Rebecca was one of several patients consulted during the design process, and their input was invaluable. She stepped inside the new bed spaces on Wednesday and described them as “amazing”.

“In the hospital, all you want to do is be at home, but I think this new ICU is exactly what’s needed. It’s more homey to me, and that’s something that feels comfortable when you’re a patient when you’re trying to recover from a major surgery,” Rebecca said.

The collaborative project has seen Metro North Health, CCRG and The Common Good join forces along with a range of other parties.

“We had to build a team of former patients and their family members, and clinicians and researchers with relevant experience from ICU. There were also a lot of external partners because we could not have solved all these problems without talking to the right people – so IT companies, architects, designers, builders, tech companies,” Project Manager Oystein Tronstad said.

Delivering a project of this magnitude relies on many people coming together for the common good. Over the past three years, The Common Good rallied the support of the community, with over 900 incredible and generous supporters answering the call for help and making a donation to this life-changing project.

“Doing innovation in this sort of setting relies on the generosity of mums and dads, and that’s who we turn to. We are incredibly grateful for their support, and they should feel proud of their contribution as it’s those individuals who help make many ground-breaking discoveries, like this one, possible,” Michael Hornby OAM, The Common Good CEO, said.

“We are incredibly grateful for people who’ve contributed their time, their expertise and given money to this project. Without their support, this wouldn’t have happened, and we would have had to stop many years ago,” Oystein Tronstad said.

Testing the Success of the ICU of The Future

The opening of these two bed spaces has marked an incredible, historic milestone; however, there is plenty more work to be done with patients due to be admitted in early January 2023.

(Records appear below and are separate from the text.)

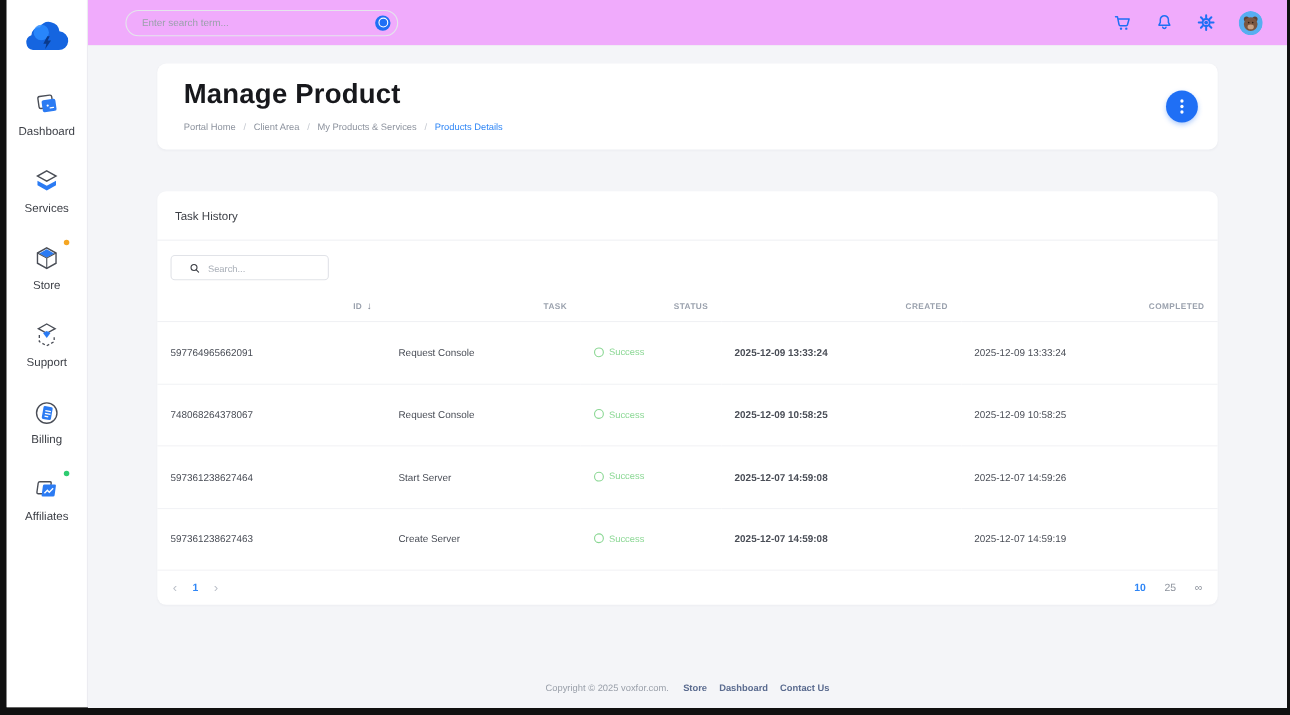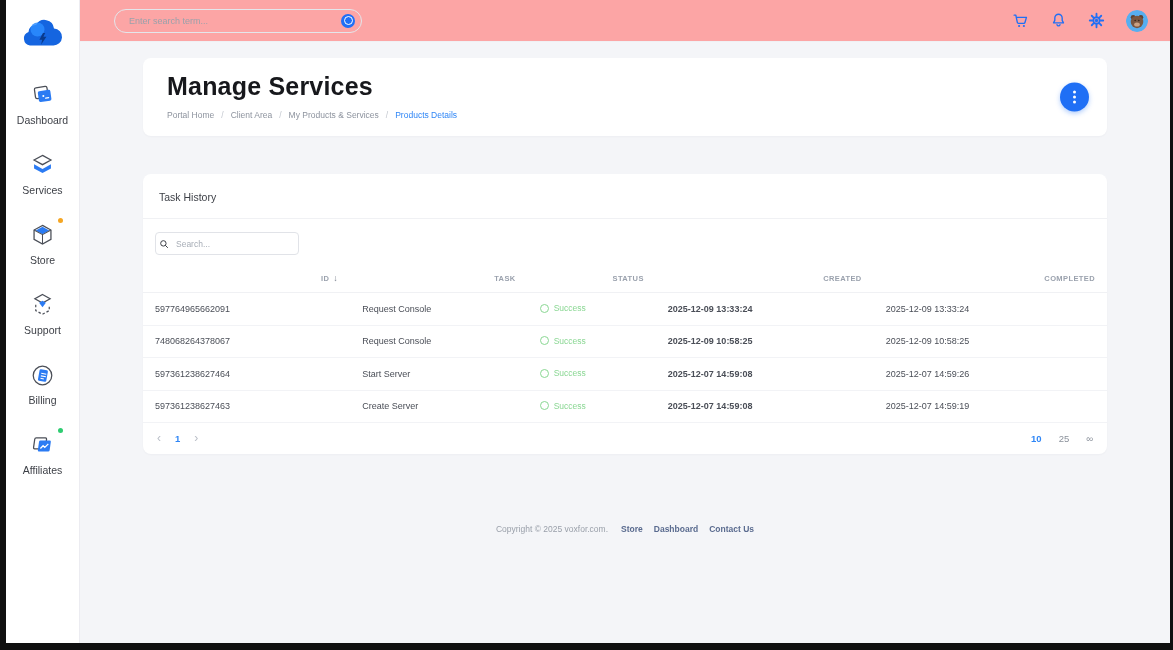"Enter search term..." .topbar { background: #fca5a5 -> #f0abfc }
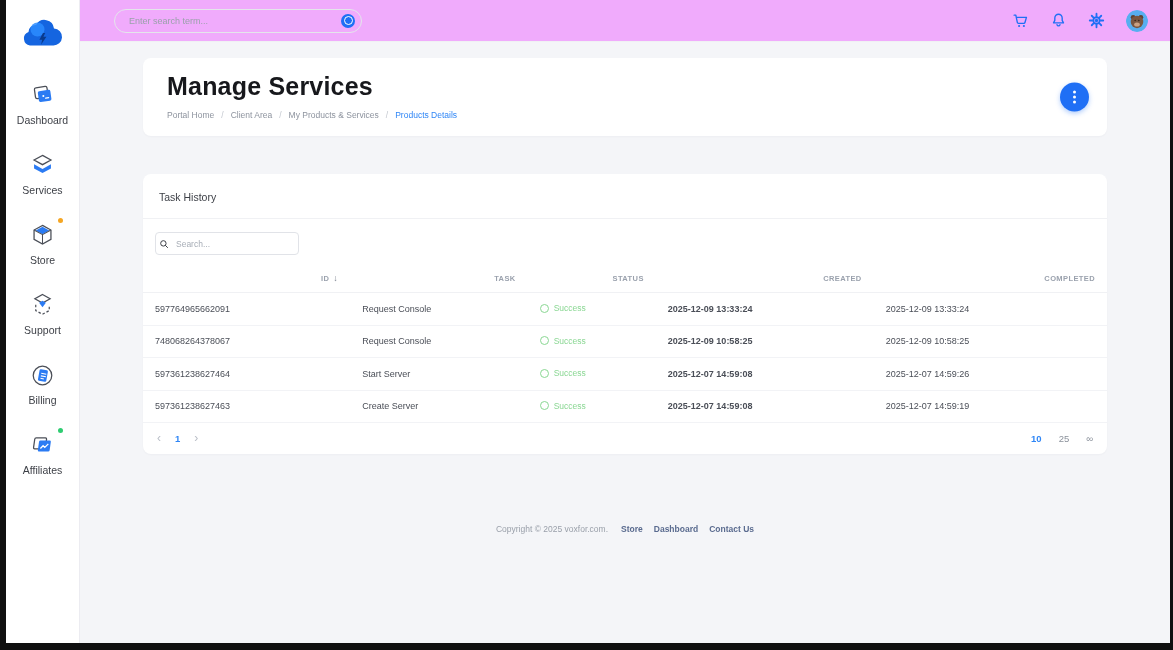"Manage Services" h1.page-title { text: Services -> Product }
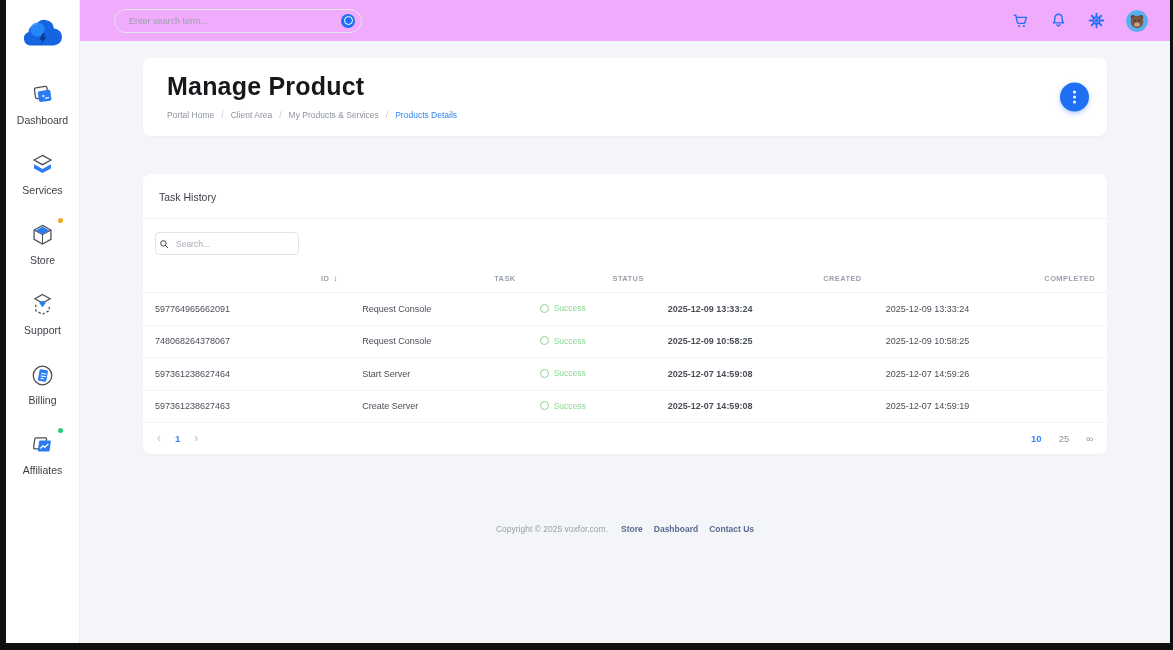"Search..." .tc-search { padding: 0 3px -> 0 16px }
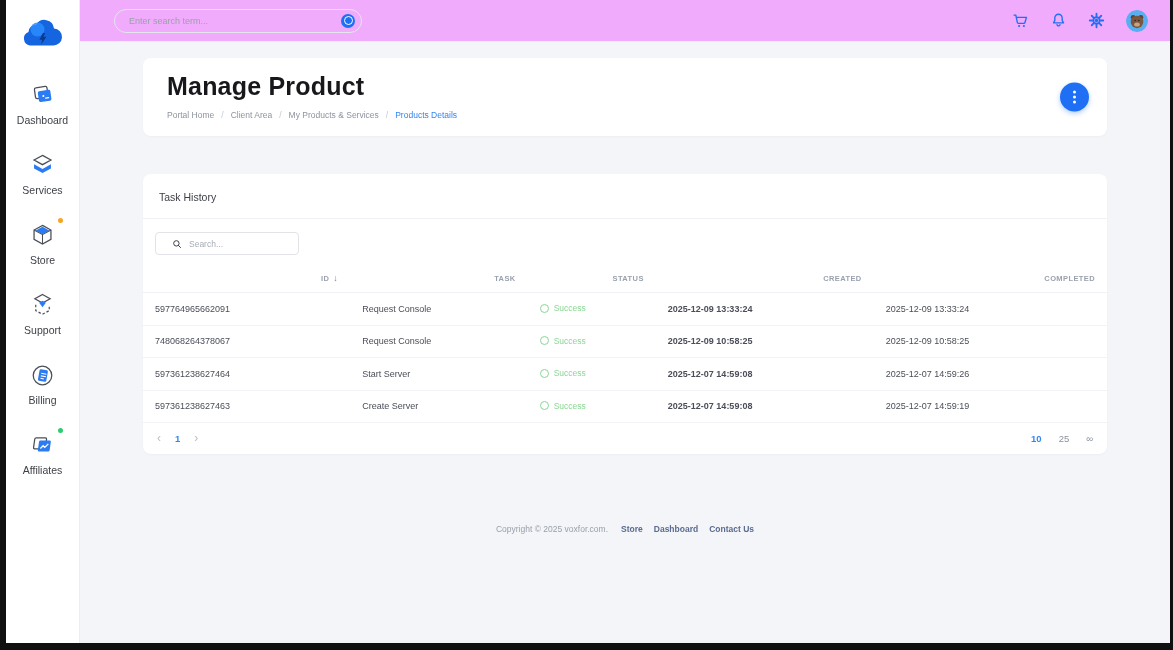"597764965662091" table.tasks td { padding: 10px 12px -> 22px 12px }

“Now the real work starts. We start to analyse people’s sleep waves, we start to analyse their stress hormones, we start to analyse how well they can mobilise, we start to look at post-intensive care syndrome to see to how they cope,” Professor Fraser said.

“We’re hoping this project will benefit future ICU patients, not just at this hospital but at all hospitals – locally, state-wide, nationally, and internationally,” Oystein Tronstad said.